### Aim of the task:
Every record must be transcribed in its entirety, apart from the images, which are to be omitted.

Start of Data under study

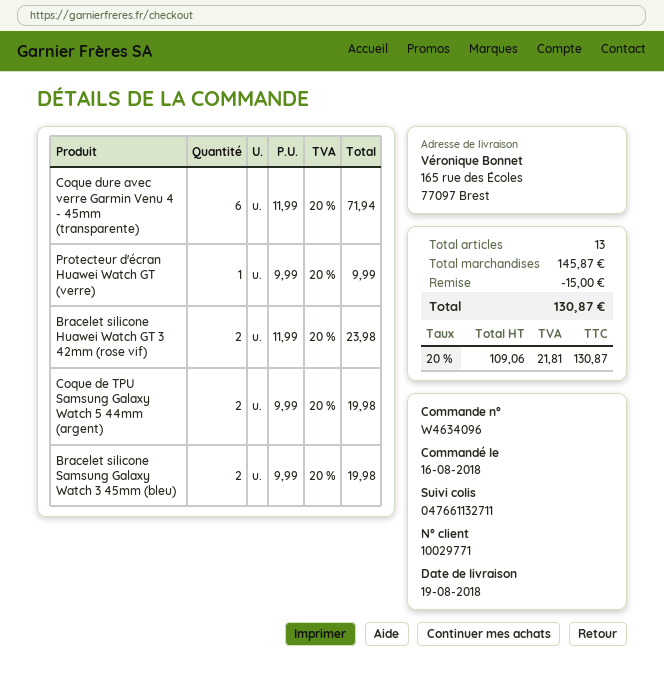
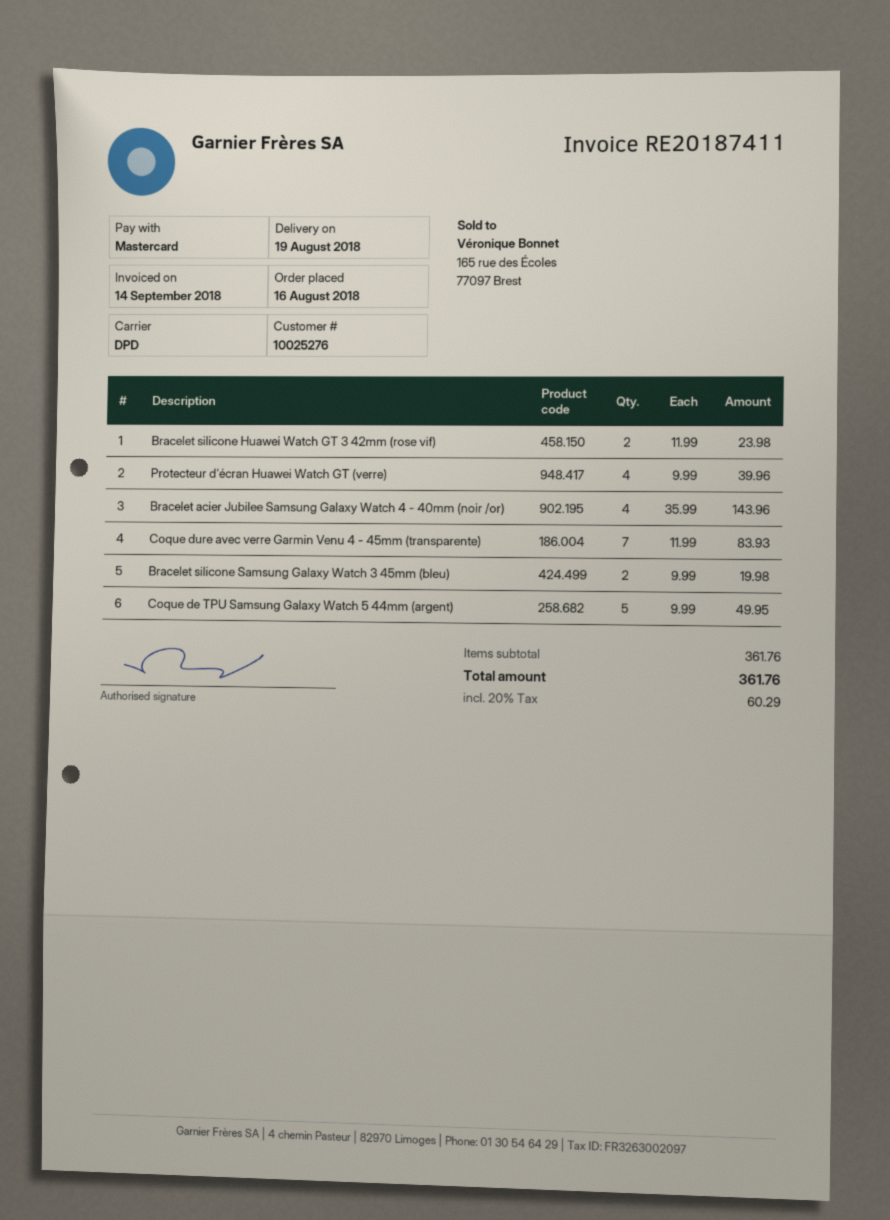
customer number: 10029771 -> 10025276
Coque dure avec verre Garmin Venu 4 - 45mm (transparente): 6 x 11.99 = 71.94 -> 7 x 11.99 = 83.93
Protecteur d'écran Huawei Watch GT (verre): 1 x 9.99 = 9.99 -> 4 x 9.99 = 39.96
Coque de TPU Samsung Galaxy Watch 5 44mm (argent): 2 x 9.99 = 19.98 -> 5 x 9.99 = 49.95
Bracelet acier Jubilee Samsung Galaxy Watch 4 - 40mm (noir /or): none -> 4 x 35.99 = 143.96
subtotal: 145.87 -> 361.76
discount: 15.00 -> none
tax: 20% = 21.81 -> 20% = 60.29
total: 130.87 -> 361.76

End of Data under study

### Result:
customer number: 10029771 -> 10025276
Coque dure avec verre Garmin Venu 4 - 45mm (transparente): 6 x 11.99 = 71.94 -> 7 x 11.99 = 83.93
Protecteur d'écran Huawei Watch GT (verre): 1 x 9.99 = 9.99 -> 4 x 9.99 = 39.96
Coque de TPU Samsung Galaxy Watch 5 44mm (argent): 2 x 9.99 = 19.98 -> 5 x 9.99 = 49.95
Bracelet acier Jubilee Samsung Galaxy Watch 4 - 40mm (noir /or): none -> 4 x 35.99 = 143.96
subtotal: 145.87 -> 361.76
discount: 15.00 -> none
tax: 20% = 21.81 -> 20% = 60.29
total: 130.87 -> 361.76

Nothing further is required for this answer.